The two individuals who’s revolutionary messages and spirits have been most whitewashed by today’s post-racial society are Muhammad Ali and the afore-mentioned Jackie Robinson (others include Arthur Ashe, Jim Brown, and Kareem Abdul-Jabbar). As one of if not the best boxer in the history of the world, Muhammad Ali used his platform to advocate against racial oppression, to challenge U.S. military efforts in Vietnam, and to call attention to U.S. imperialism throughout the world. Whether it was in going to jail to protest the Vietnam War, or through his alliances with prominent Black Power figures like Malcolm X and Angela Davis, Ali was as ferocious in his fight against oppression as he was in his fights in the ring. Yet, today he is remembered as a heartwarming unifier who’s life and voice were tragically taken away from him by Parkinson’s disease. Prior to and following his death in 2016, many expressed the sentiment that the (white) population in the U.S. never showed reverence for Muhammad Ali until he was no longer able to challenge the pervasive white supremacy that he so despised.
As the first African American baseball player to play in the major leagues, Jackie Robinson is remembered and revered for his strength and courage in breaking the “color barrier” in major league baseball. While his accomplishments on the field were certainly memorable and extraordinary, it was his work in advancing the Civil Rights Movement that made Jackie Robinson a hero. Yet, by remembering him as a baseball player and not as an activist and advocate for racial equity and against white supremacy, we as a society are able to whitewash his legacy to fit our historical narrative and maintain the status quo. Just as Muhammad Ali is remembered for his athletic accomplishments and peaceful disposition, Jackie Robinson is immortalized for his actions on the field and not his challenges to racial oppression.

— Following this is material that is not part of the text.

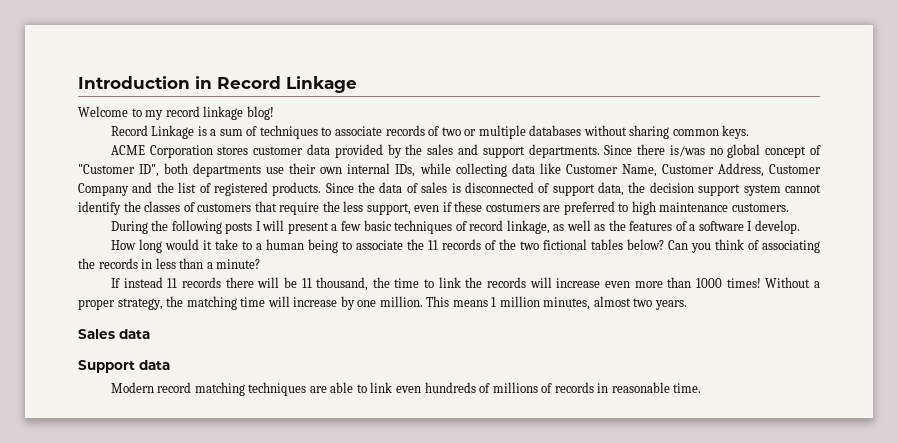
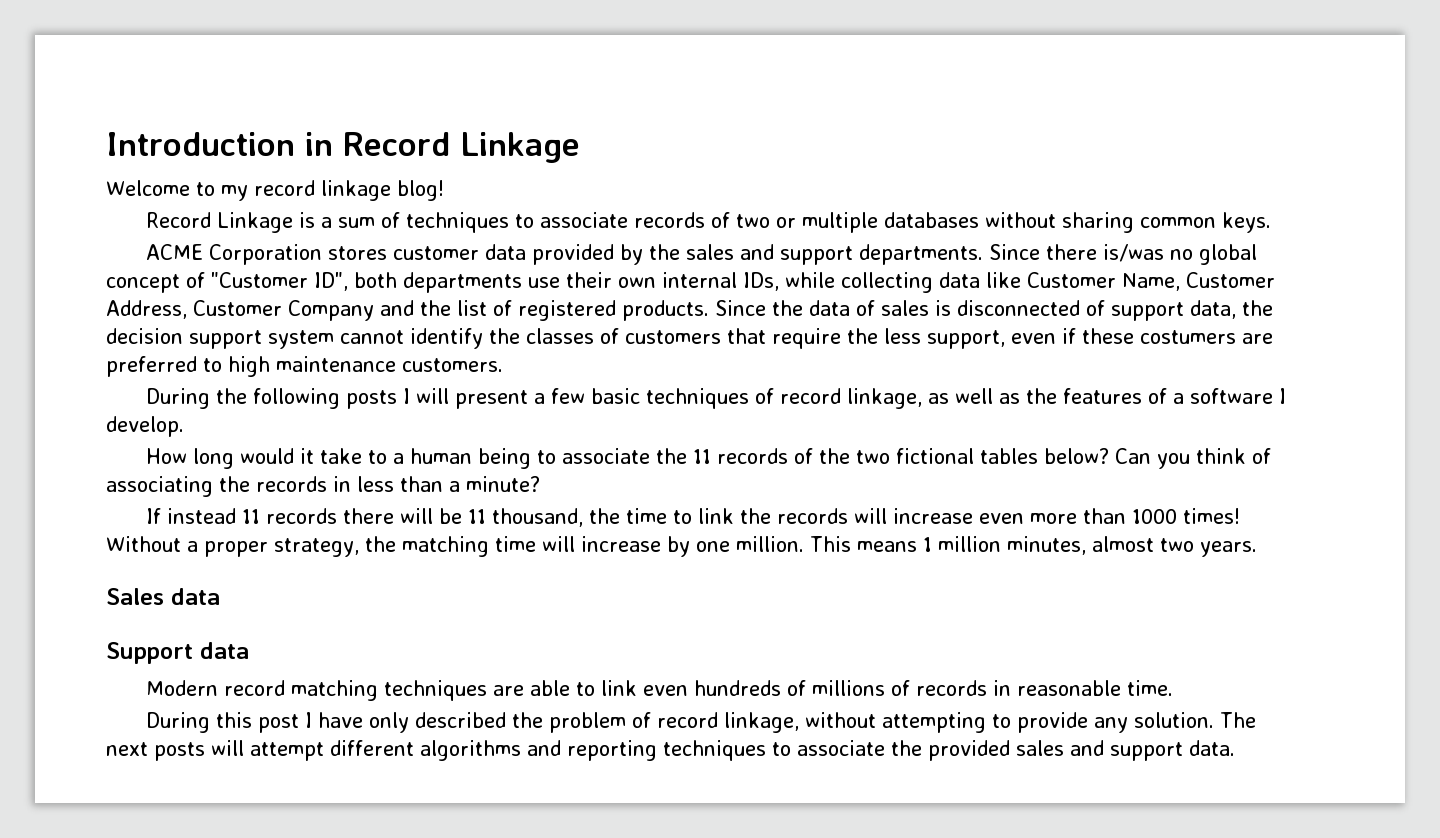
+ During this post I have only described the problem of record linkage, without attempting to provide any solution. The next posts will attempt different algorithms and reporting techniques to associate the provided sales and support data.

Where this becomes even more problematic is when these false narratives about athletes like Ali and Robinson are used to discredit the actions of contemporary Black and Brown athletes like Colin Kaepernick, Lebron James, or Richard Sherman. Most recently the criticism, and subsequent de facto ostracization from the NFL, of Colin Kaepernick for his decision to kneel during the playing of the national anthem, has been validated by comparing his improper forms of protest to the “peaceful resistance” of athletes like Ali and Robinson. While this is just one example of how the white-washing of politically and socially active former athletes of Color has been used to criticize current athletes for their challenges to racial oppression, many others can be found through a simple google search or in my case, a conversation with an unpleasant sports radio host!
While the length of this post does not allow for the full exploration of the wide variety of strategies utilized to uphold white supremacy in U.S. sports, the following constitutes an additional list of examples and methods used to this end.
- Always compare today’s situation to long ago to focus on how far we’ve already come.
- Focus on a Black-white binary to ignore and negate the experiences of other racial and ethnic groups.
- Always speak from a white/personal point of view.
- Insist that athletics is the ultimate meritocracy.
- Situate racism as an issue isolated to a few extreme individuals or regions of the country.
- Alexander, M. (2012). The new Jim Crow: Mass incarceration in the age of colorblindness. The New Press.
- Bonilla-Silva, E. (2010). Racism without racists: Color-blind racism and the persistence of racial inequality in the United States. Rowman & Littlefield.
- McIntyre, A. (1997). Making meaning of whiteness: Exploring racial identity with white teachers. Suny Press.
- Painter, N. I. (2010). The history of white people. WW Norton & Company.